• [Records provided]:
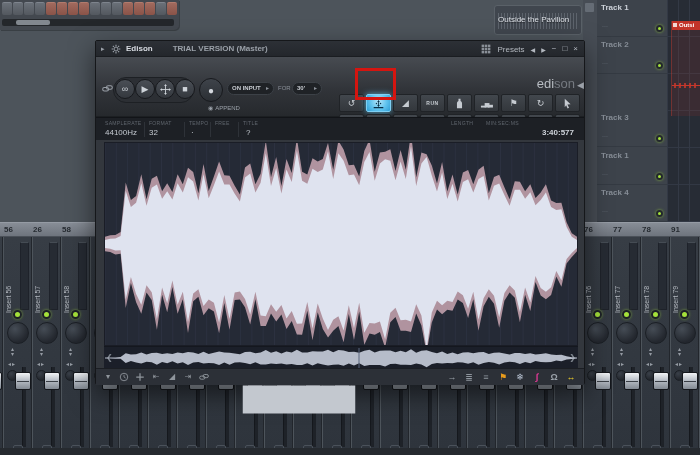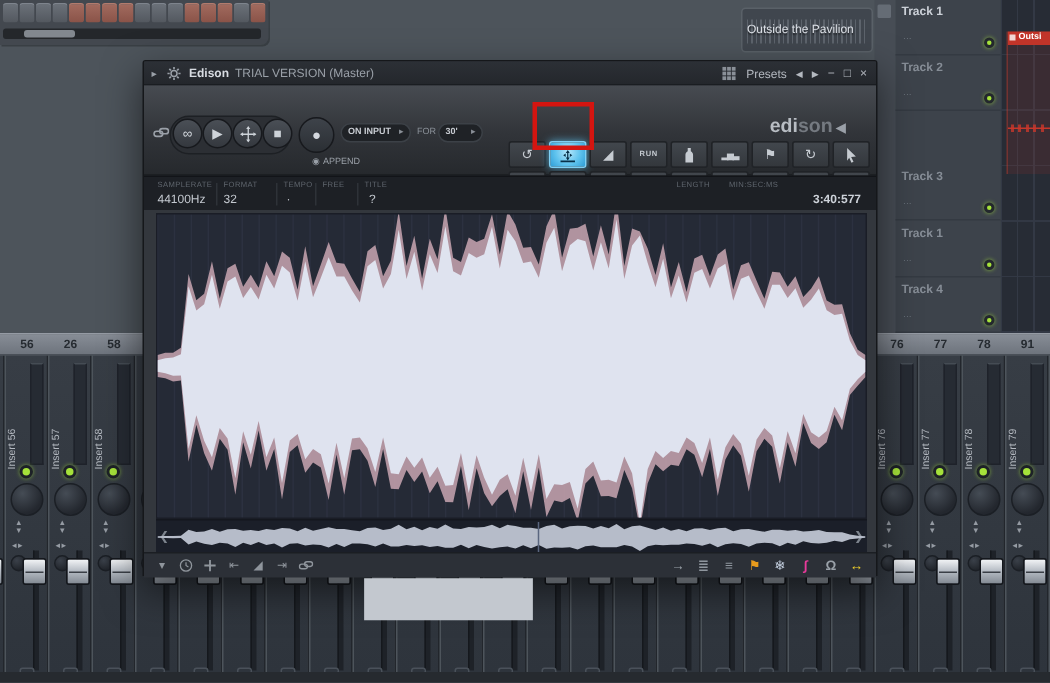--- a/index.html
+++ b/index.html
@@ -62,7 +62,7 @@
   #ed-title .caret{position:absolute;left:5px;top:4px;font-size:7px;color:#9aa0a8;}
   #ed-title .gear{position:absolute;left:15px;top:3px;width:10px;height:10px;color:#9aa0a8;}
   #ed-title .ttl{position:absolute;left:30px;top:3px;font-size:8px;color:#d8dce2;font-weight:bold;white-space:nowrap;}
-  #ed-title .ttl span{font-weight:normal;color:#9aa0a8;margin-left:4px;}
+  #ed-title .ttl span{font-weight:bold;color:#9aa0a8;margin-left:20px;}
   #ed-title-right{position:absolute;right:6px;top:2px;display:flex;align-items:center;gap:6px;height:12px;}
   #ed-title-right .wbtn{font-size:8px;color:#b4b9c0;line-height:12px;}
   #ed-title-right .gridic{width:10px;height:10px;color:#8a9098;}

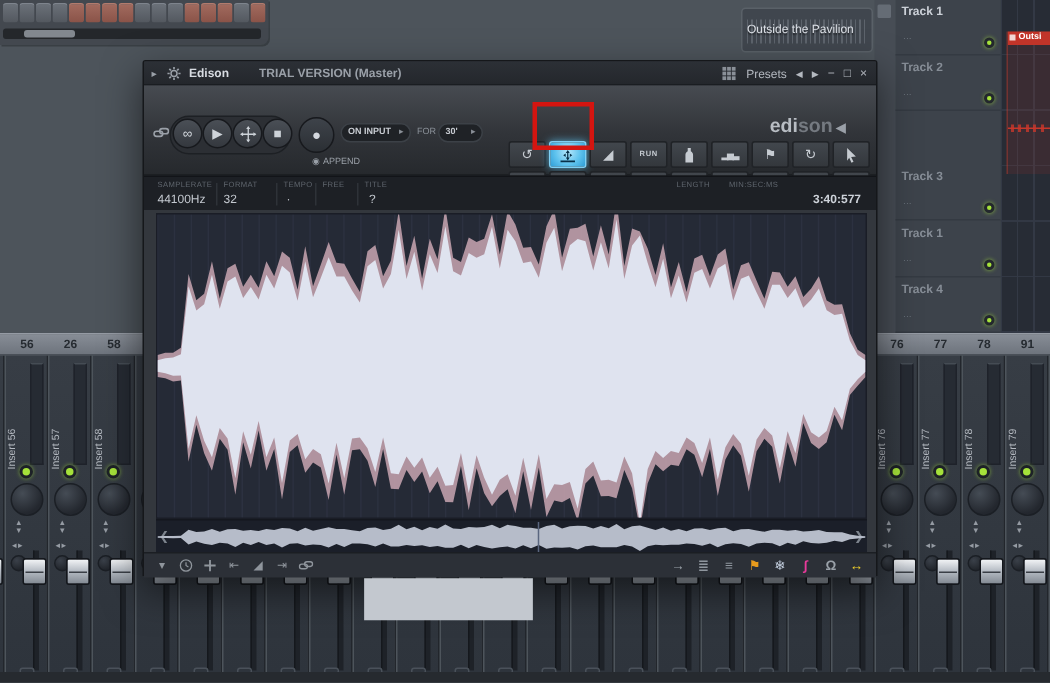--- a/index.html
+++ b/index.html
@@ -85,7 +85,7 @@
   #file-row .fic{width:11px;height:11px;color:#c3c8ce;font-size:10px;line-height:11px;text-align:center;}
   #file-row .divi{width:1px;height:10px;background:#191c20;border-right:1px solid #4a4e54;}
 
-  #ed-logo{position:absolute;right:20px;top:19px;font-size:13px;font-weight:bold;letter-spacing:0;color:#b8bdc3;margin-left:12px;}
+  #ed-logo{position:absolute;right:0;top:19px;font-size:13px;font-weight:normal;letter-spacing:0;color:#b8bdc3;margin-left:12px;}
   #ed-logo .dim{color:#757a81;}
   #ed-logo .spk{font-size:9px;color:#9aa0a8;margin-left:2px;}
 

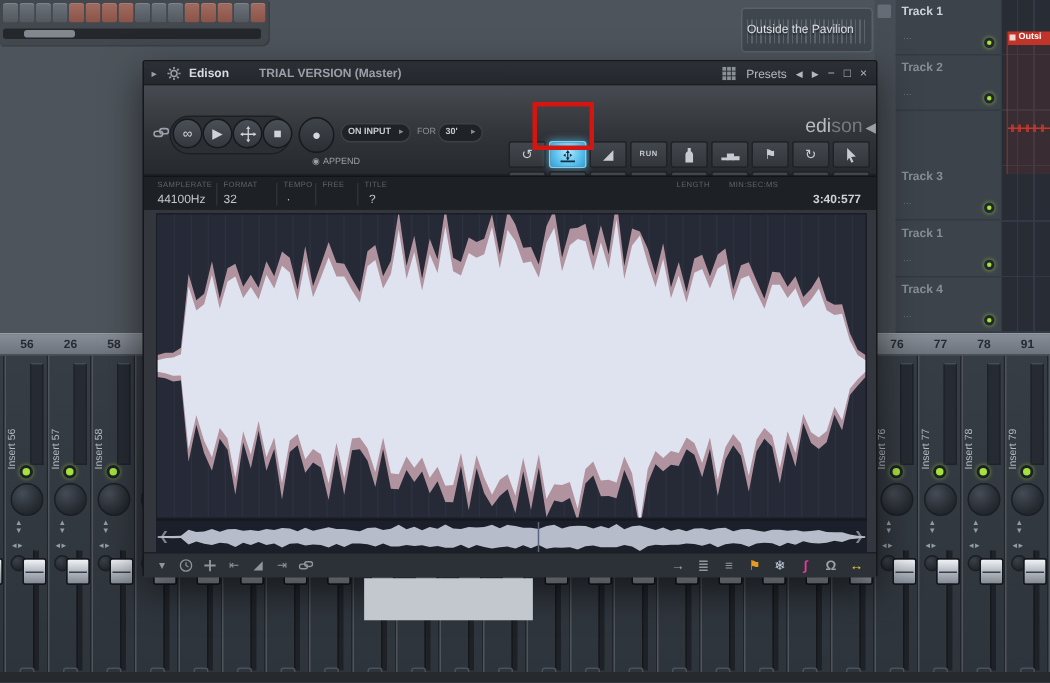--- a/index.html
+++ b/index.html
@@ -40,7 +40,7 @@
 
   
   #mixer-header{left:0;top:222px;width:700px;height:15px;background:linear-gradient(#878d96,#6e747d);border-top:1px solid #959ba4;border-bottom:1px solid #4a5058;z-index:2;}
-  .mx-num{position:absolute;top:2px;width:28px;text-align:center;font-size:8px;font-weight:bold;color:#262b31;}
+  .mx-num{position:absolute;top:2px;width:28px;text-align:left;font-size:8px;font-weight:bold;color:#262b31;}
   #mixer-channels{left:0;top:237px;width:700px;height:211px;z-index:1;}
   .mx-ch{position:absolute;top:0;width:28px;height:211px;background:linear-gradient(#373d45,#2e343c);border-right:1px solid #22262c;}
   .mx-meter{position:absolute;left:16px;top:5px;width:9px;height:68px;background:#262b33;border:1px solid #1e222a;border-top-color:#454c54;}

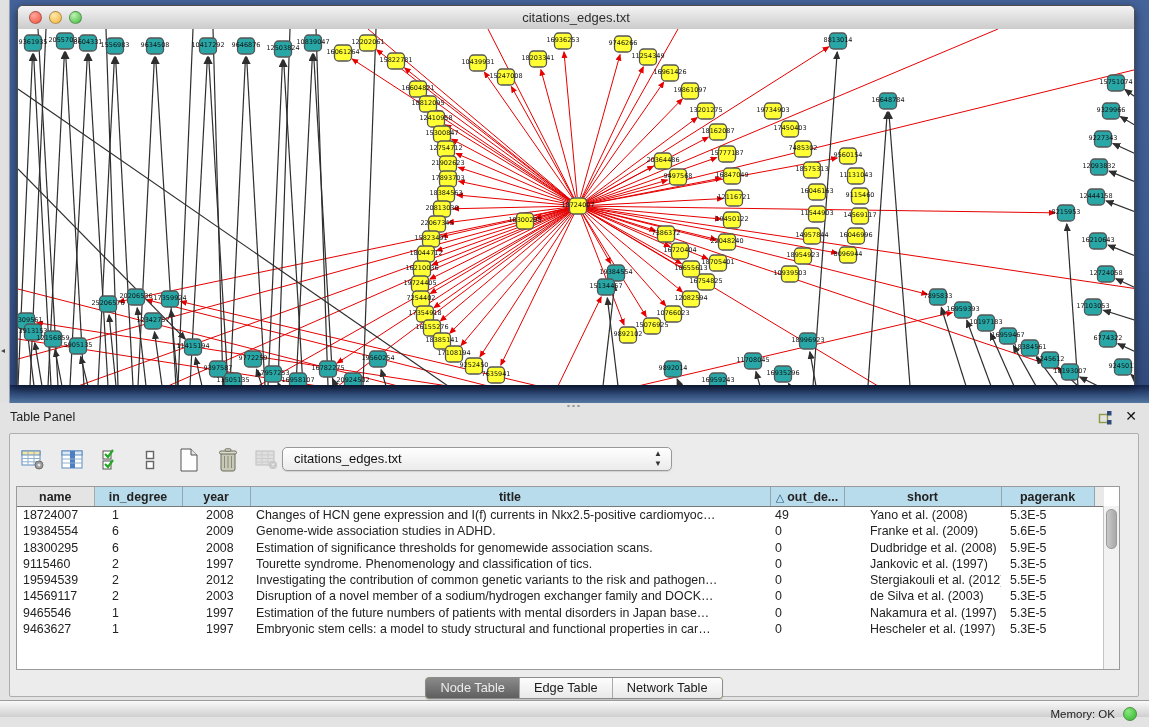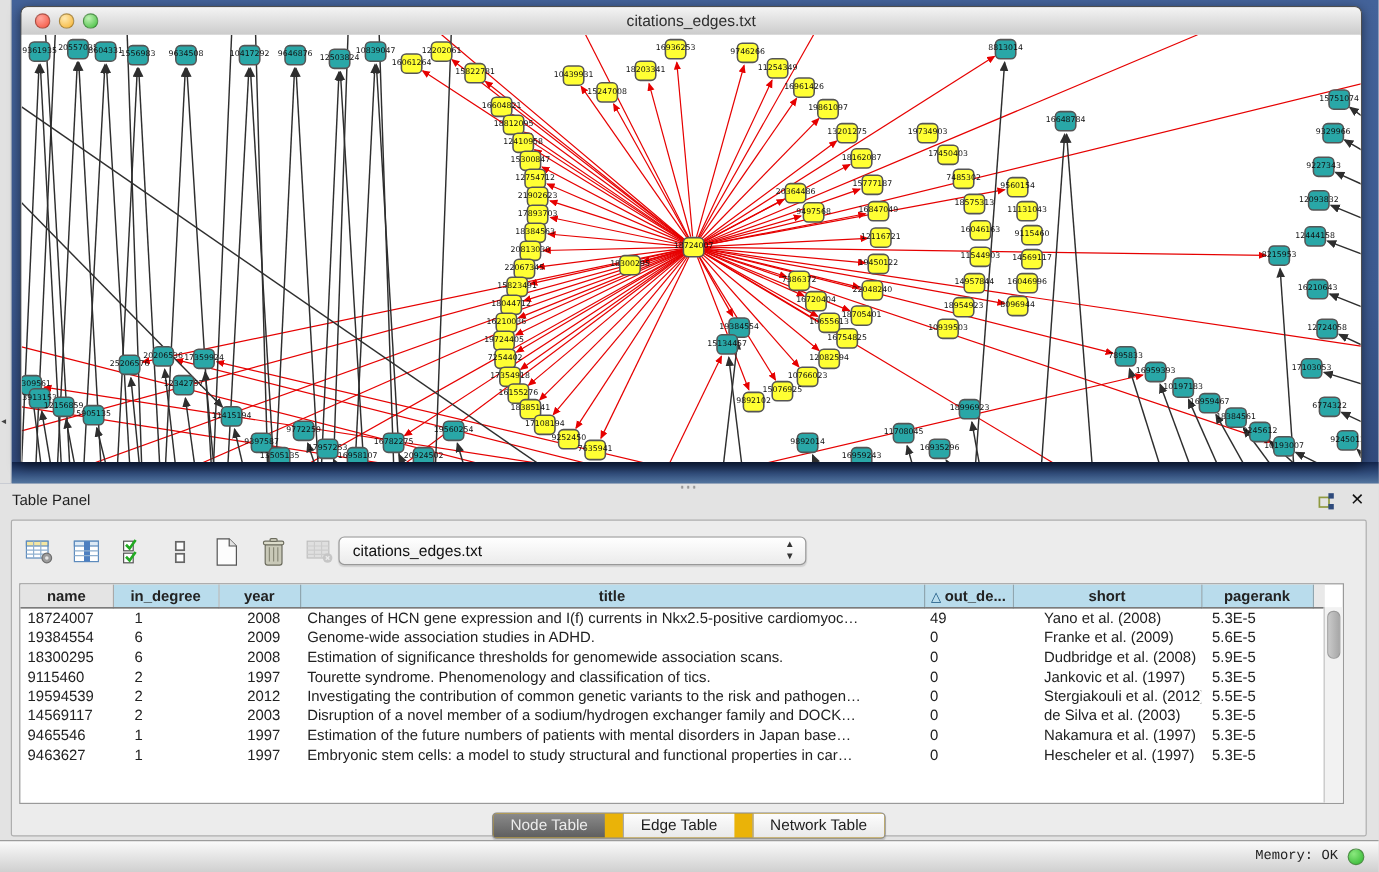--- a/index.html
+++ b/index.html
@@ -76,7 +76,7 @@
 
   .tabsrow{position:absolute;left:0;right:0;top:243px;display:flex;justify-content:center;}
   .segmented{display:inline-flex;height:20px;border:1px solid #8b8b8b;border-radius:4px;overflow:hidden;
-             background:#eab308;box-shadow:0 1px 1px rgba(0,0,0,.15);gap:15px;}
+             background:#84cc16;box-shadow:0 1px 1px rgba(0,0,0,.15);}
   .segment{line-height:20px;font-size:12.8px;padding:0 14px;color:#1c1c1c;cursor:pointer;
            background:linear-gradient(180deg,#fdfdfd,#e9e9e9);border-left:1px solid #a9a9a9;}
   .segment:first-child{border-left:none;}

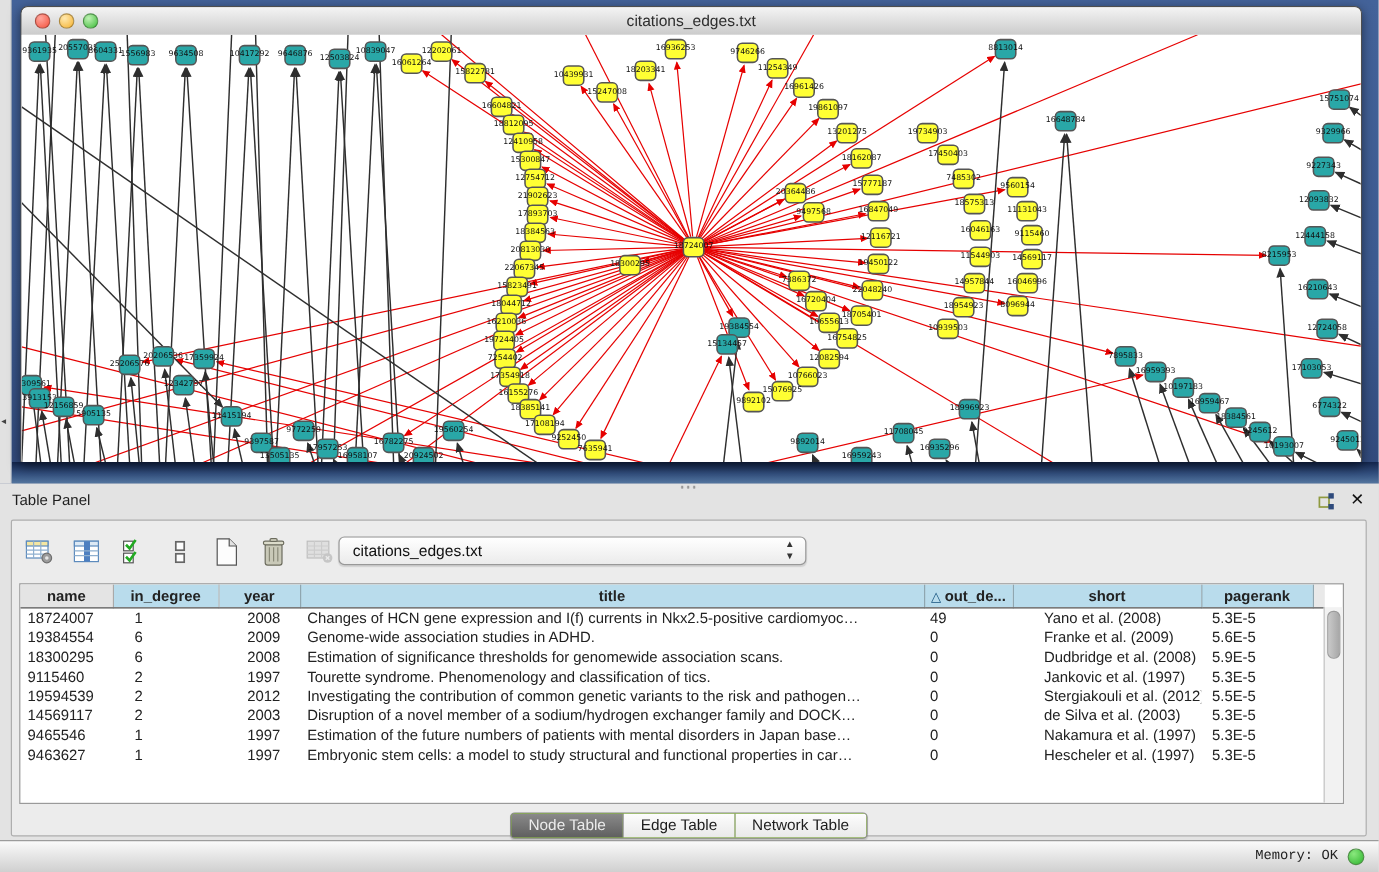--- a/index.html
+++ b/index.html
@@ -83,8 +83,8 @@
   .segment.active{background:linear-gradient(180deg,#8a8a8a,#5f5f5f);color:#ececec;}
 
   
-  .statusbar{position:absolute;left:0;top:700px;width:1149px;height:27px;
-             background:linear-gradient(180deg,#fafafa,#cfcfcf);border-top:1px solid #9b9b9b;box-sizing:border-box;font-family:Liberation Mono, monospace;}
+  .statusbar{position:absolute;left:0;top:700px;width:1149px;height:17px;
+             background:linear-gradient(180deg,#fafafa,#cfcfcf);border-top:1px solid #9b9b9b;box-sizing:border-box;}
   .memory{position:absolute;right:34px;top:0;line-height:26px;font-size:11.5px;color:#222;}
   .memdot{position:absolute;right:12px;top:6px;width:14px;height:14px;border-radius:50%;
           background:radial-gradient(circle at 35% 30%,#8ae87e,#2eb52e);border:1px solid #4c8f44;box-sizing:border-box;}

• [Assignment]: Output a faithful copy of the data, with each picture left out.

• [Answer below]:
--- a/index.html
+++ b/index.html
@@ -62,7 +62,7 @@
   #ed-title .caret{position:absolute;left:5px;top:4px;font-size:7px;color:#9aa0a8;}
   #ed-title .gear{position:absolute;left:15px;top:3px;width:10px;height:10px;color:#9aa0a8;}
   #ed-title .ttl{position:absolute;left:30px;top:3px;font-size:8px;color:#d8dce2;font-weight:bold;white-space:nowrap;}
-  #ed-title .ttl span{font-weight:normal;color:#9aa0a8;margin-left:4px;}
+  #ed-title .ttl span{font-weight:bold;color:#9aa0a8;margin-left:20px;}
   #ed-title-right{position:absolute;right:6px;top:2px;display:flex;align-items:center;gap:6px;height:12px;}
   #ed-title-right .wbtn{font-size:8px;color:#b4b9c0;line-height:12px;}
   #ed-title-right .gridic{width:10px;height:10px;color:#8a9098;}

--- a/index.html
+++ b/index.html
@@ -85,7 +85,7 @@
   #file-row .fic{width:11px;height:11px;color:#c3c8ce;font-size:10px;line-height:11px;text-align:center;}
   #file-row .divi{width:1px;height:10px;background:#191c20;border-right:1px solid #4a4e54;}
 
-  #ed-logo{position:absolute;right:20px;top:19px;font-size:13px;font-weight:bold;letter-spacing:0;color:#b8bdc3;margin-left:12px;}
+  #ed-logo{position:absolute;right:0;top:19px;font-size:13px;font-weight:normal;letter-spacing:0;color:#b8bdc3;margin-left:12px;}
   #ed-logo .dim{color:#757a81;}
   #ed-logo .spk{font-size:9px;color:#9aa0a8;margin-left:2px;}
 

--- a/index.html
+++ b/index.html
@@ -40,7 +40,7 @@
 
   
   #mixer-header{left:0;top:222px;width:700px;height:15px;background:linear-gradient(#878d96,#6e747d);border-top:1px solid #959ba4;border-bottom:1px solid #4a5058;z-index:2;}
-  .mx-num{position:absolute;top:2px;width:28px;text-align:center;font-size:8px;font-weight:bold;color:#262b31;}
+  .mx-num{position:absolute;top:2px;width:28px;text-align:left;font-size:8px;font-weight:bold;color:#262b31;}
   #mixer-channels{left:0;top:237px;width:700px;height:211px;z-index:1;}
   .mx-ch{position:absolute;top:0;width:28px;height:211px;background:linear-gradient(#373d45,#2e343c);border-right:1px solid #22262c;}
   .mx-meter{position:absolute;left:16px;top:5px;width:9px;height:68px;background:#262b33;border:1px solid #1e222a;border-top-color:#454c54;}

--- a/index.html
+++ b/index.html
@@ -76,7 +76,7 @@
 
   .tabsrow{position:absolute;left:0;right:0;top:243px;display:flex;justify-content:center;}
   .segmented{display:inline-flex;height:20px;border:1px solid #8b8b8b;border-radius:4px;overflow:hidden;
-             background:#eab308;box-shadow:0 1px 1px rgba(0,0,0,.15);gap:15px;}
+             background:#84cc16;box-shadow:0 1px 1px rgba(0,0,0,.15);}
   .segment{line-height:20px;font-size:12.8px;padding:0 14px;color:#1c1c1c;cursor:pointer;
            background:linear-gradient(180deg,#fdfdfd,#e9e9e9);border-left:1px solid #a9a9a9;}
   .segment:first-child{border-left:none;}

--- a/index.html
+++ b/index.html
@@ -83,8 +83,8 @@
   .segment.active{background:linear-gradient(180deg,#8a8a8a,#5f5f5f);color:#ececec;}
 
   
-  .statusbar{position:absolute;left:0;top:700px;width:1149px;height:27px;
-             background:linear-gradient(180deg,#fafafa,#cfcfcf);border-top:1px solid #9b9b9b;box-sizing:border-box;font-family:Liberation Mono, monospace;}
+  .statusbar{position:absolute;left:0;top:700px;width:1149px;height:17px;
+             background:linear-gradient(180deg,#fafafa,#cfcfcf);border-top:1px solid #9b9b9b;box-sizing:border-box;}
   .memory{position:absolute;right:34px;top:0;line-height:26px;font-size:11.5px;color:#222;}
   .memdot{position:absolute;right:12px;top:6px;width:14px;height:14px;border-radius:50%;
           background:radial-gradient(circle at 35% 30%,#8ae87e,#2eb52e);border:1px solid #4c8f44;box-sizing:border-box;}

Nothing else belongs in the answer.